** EXERCISE REQUIREMENTS **
Where the word "text" occurs in a line of the data, return the whole line.

[Screenshot and code edit data]
- - - -

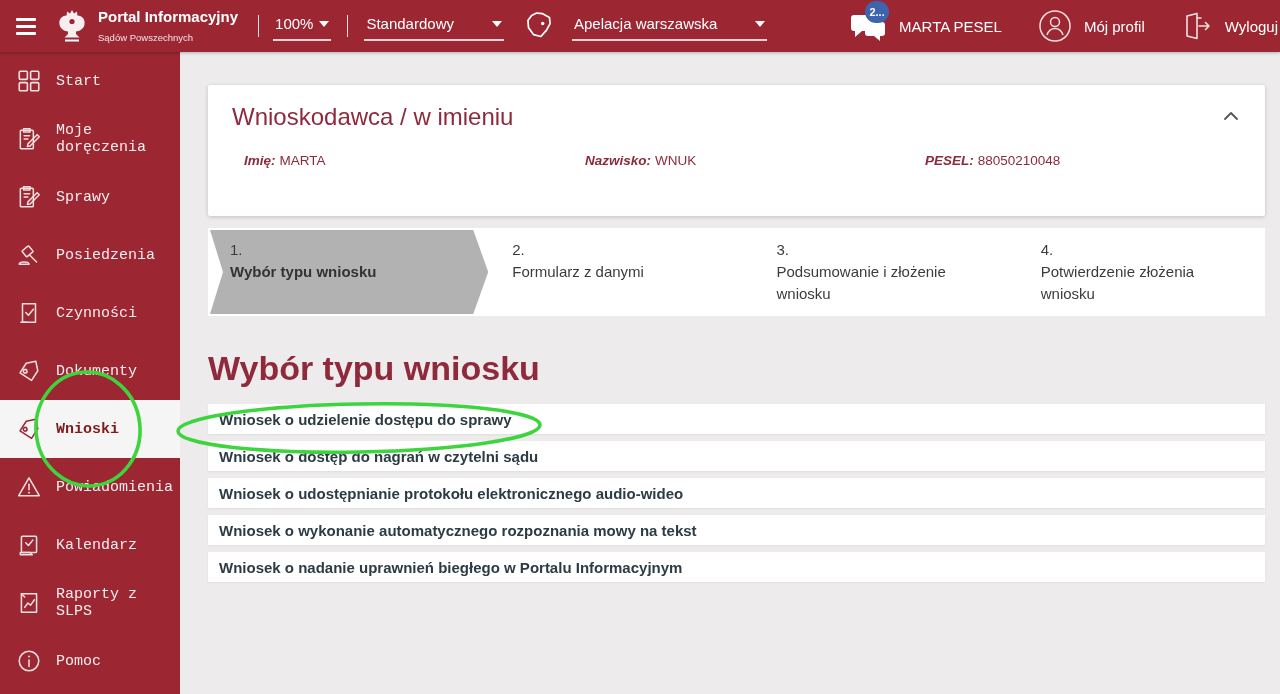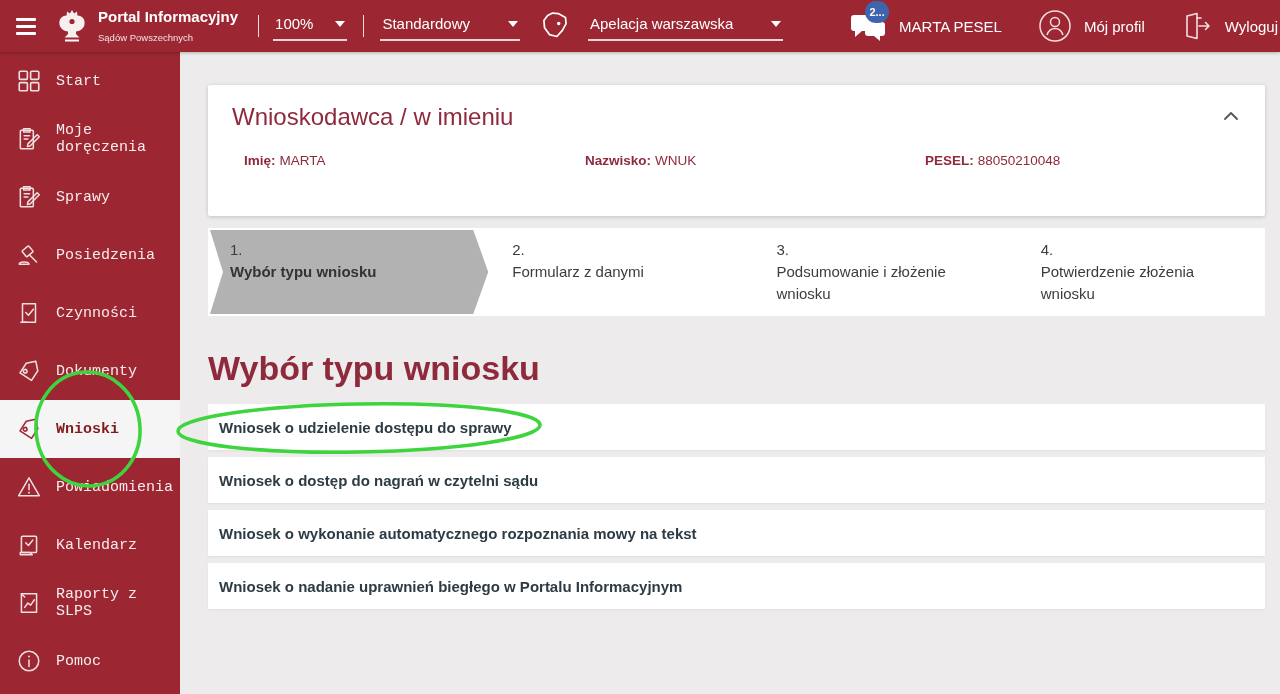--- a/index.html
+++ b/index.html
@@ -14,21 +14,21 @@
   .hamburger span { display:block; height:3px; background:#fff; border-radius:1px; }
   .brand { display:flex; align-items:center; margin-left:20px; cursor:pointer; }
   .brand-eagle { width:32px; height:36px; }
   .brand-text { margin-left:10px; line-height:1.1; }
   .brand-title { font-size:15px; font-weight:700; color:#fff; }
   .brand-sub { font-size:9.5px; color:#f3e3e3; margin-top:8px; }
   .hsep { width:1px; height:22px; background:rgba(255,255,255,.85); margin:0 14px 0 20px; }
   .hsep2 { width:1px; height:22px; background:rgba(255,255,255,.85); margin:0 16px; }
   .dropdown { display:flex; align-items:center; gap:38px; padding:4px 2px 7px 2px;
     border-bottom:2px solid rgba(255,255,255,.8); cursor:pointer; font-size:15px; color:#fff; }
-  .dropdown.narrow { gap:22px; }
+  .dropdown.narrow { gap:6px; }
   .caret-down { width:0; height:0; border-left:5px solid transparent; border-right:5px solid transparent;
     border-top:6px solid #fff; }
   .map-icon { width:30px; height:32px; margin:0 18px 0 20px; }
   .right-cluster { margin-left:auto; display:flex; align-items:center; }
   .msg-wrap { position:relative; width:38px; height:34px; cursor:pointer; }
   .msg-badge { position:absolute; top:-8px; left:16px; min-width:24px; height:22px; border-radius:12px;
     background:#3e64ad; color:#fff; font-size:11px; font-weight:700; display:flex; align-items:center;
     justify-content:center; padding:0 4px; }
   .user-name { font-size:15px; color:#fff; margin-left:12px; cursor:pointer; }
   .profile { display:flex; align-items:center; margin-left:36px; cursor:pointer; }
@@ -47,36 +47,36 @@
 
   
   .main { position:absolute; top:52px; left:180px; right:0; bottom:0; background:#edebeb;
     padding:0 15px 0 28px; }
   .card { margin-top:33px; height:131px; background:#fff; border-radius:2px;
     box-shadow:0 1px 4px rgba(0,0,0,.18); padding:18px 24px; position:relative; }
   .card-title { font-size:24px; color:#8e2a3c; font-weight:400; }
   .card-caret { position:absolute; right:26px; top:26px; width:16px; height:10px; color:#555; cursor:pointer; }
   .fields { margin-top:22px; padding-left:12px; display:grid; grid-template-columns:341px 340px auto;
     font-size:13.5px; color:#8e2a3c; }
-  .field b { font-weight:700; margin-right:4px; }
+  .field b { font-weight:700; margin-right:4px;font-style:italic; }
 
   .steps { margin-top:12px; height:88px; background:#fff; display:grid;
     grid-template-columns:repeat(4,1fr); position:relative; font-size:15px; color:#3c3c3c; }
   .step { padding-top:11px; line-height:22px; position:relative; }
   .step .inner { position:relative; z-index:1; }
   .step-1 .inner { padding-left:22px; }
   .step:not(.step-1) { padding-left:40px; padding-right:30px; }
   .step-1 .arrow { position:absolute; left:2px; top:2px; bottom:2px; width:calc(100% + 14px);
     background:#b2b2b2;
     clip-path:polygon(0 0, calc(100% - 15px) 0, 100% 50%, calc(100% - 15px) 100%, 0 100%, 13px 50%); }
   .step-1 .step-label { font-weight:700; color:#333; }
 
   .page-title { margin-top:32px; font-size:34px; font-weight:600; color:#8e2a3c; line-height:40px; }
   .options { margin-top:16px; }
-  .option { height:46px; margin-bottom:7px; background:#fff; display:flex; align-items:center;
+  .option { height:30px; margin-bottom:7px; background:#fff; display:flex; align-items:center;
     padding-left:11px; font-size:15px; font-weight:700; color:#2c3b44; cursor:pointer;
     box-shadow:0 1px 2px rgba(0,0,0,.06); }
 
   
   .annotations { position:absolute; inset:0; width:1280px; height:694px; z-index:40; pointer-events:none; }
 
   svg.ic { display:block; }
 </style>
 </head>
 <body>
@@ -311,20 +311,21 @@
         <div class="step-label">Potwierdzenie złożenia wniosku</div>
       </div>
     </div>
   </section>
 
   <h1 class="page-title">Wybór typu wniosku</h1>
 
   <div class="options">
     <div class="option">Wniosek o udzielenie dostępu do sprawy</div>
     <div class="option">Wniosek o dostęp do nagrań w czytelni sądu</div>
+    <div class="option">Wniosek o udostępnianie protokołu elektronicznego audio-wideo</div>
     <div class="option">Wniosek o wykonanie automatycznego rozpoznania mowy na tekst</div>
     <div class="option">Wniosek o nadanie uprawnień biegłego w Portalu Informacyjnym</div>
   </div>
 </main>
 
 <svg class="annotations" viewBox="0 0 1280 694">
   <ellipse cx="88" cy="429" rx="52" ry="57" fill="none" stroke="#3ed43e" stroke-width="3.6" transform="rotate(-6 88 429)"></ellipse>
   <ellipse cx="359" cy="428" rx="181" ry="24" fill="none" stroke="#3ed43e" stroke-width="3.6" transform="rotate(-1 359 428)"></ellipse>
 </svg>
 

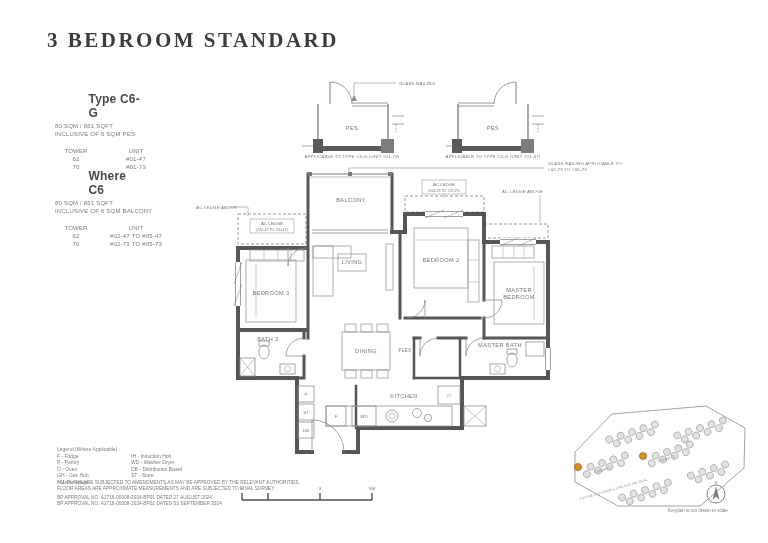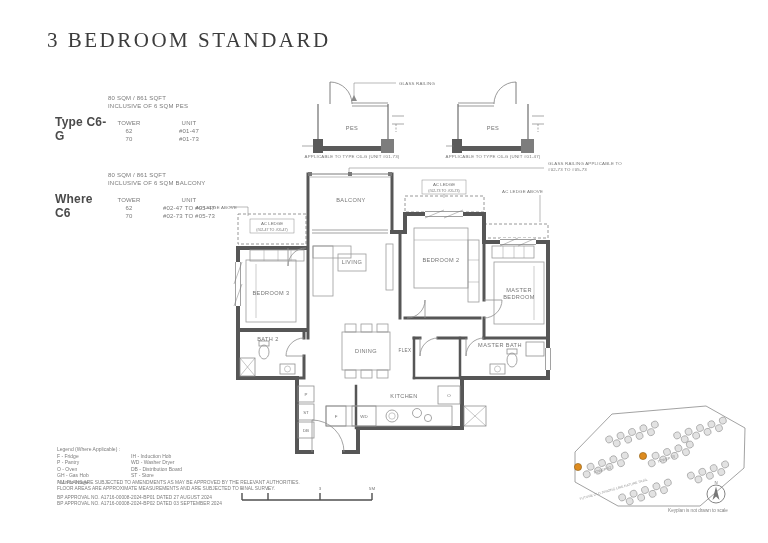--- a/index.html
+++ b/index.html
@@ -1,21 +1,21 @@
 <!DOCTYPE html>
 <html><head>
 <meta charset="utf-8">
 <style>
   html,body{margin:0;padding:0;}
   body{width:768px;height:543px;position:relative;background:#ffffff;overflow:hidden;
        font-family:"Liberation Sans",sans-serif;color:#6b6b6b;}
   .abs{position:absolute;}
   #page-title{left:47px;top:28px;font-family:"Liberation Serif",serif;font-size:21px;
-       letter-spacing:2.5px;color:#3c3c3c;font-weight:400;}
-  .type-block{display:flex;align-items:flex-end;}
+       letter-spacing:2.5px;color:#3c3c3c;font-weight:700;}
+  .type-block{display:flex;align-items:center;flex-direction:column;}
   .type-name{width:53px;font-size:12px;font-weight:bold;color:#4a4a4a;letter-spacing:.2px;}
   .type-details{font-size:6px;line-height:8px;color:#7a7a7a;letter-spacing:.2px;padding-top:2px;}
   .tu-table{margin-top:9px;}
   .tu-row{display:flex;}
   .tu-tower{width:42px;text-align:center;}
   .tu-unit{width:78px;text-align:center;}
   #legend-block{left:57px;top:446px;font-size:5px;line-height:6.6px;color:#7c7c7c;}
   .legend-cols{display:flex;}
   .legend-col1{width:74px;}
   #disclaimer-block{left:57px;top:480px;font-size:4.8px;line-height:6.2px;color:#7c7c7c;}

- - - -

** OUTPUT OF THE TASK **
   .brand-text { margin-left:10px; line-height:1.1; }
   .tu-tower{width:42px;text-align:center;}
   .tu-unit{width:78px;text-align:center;}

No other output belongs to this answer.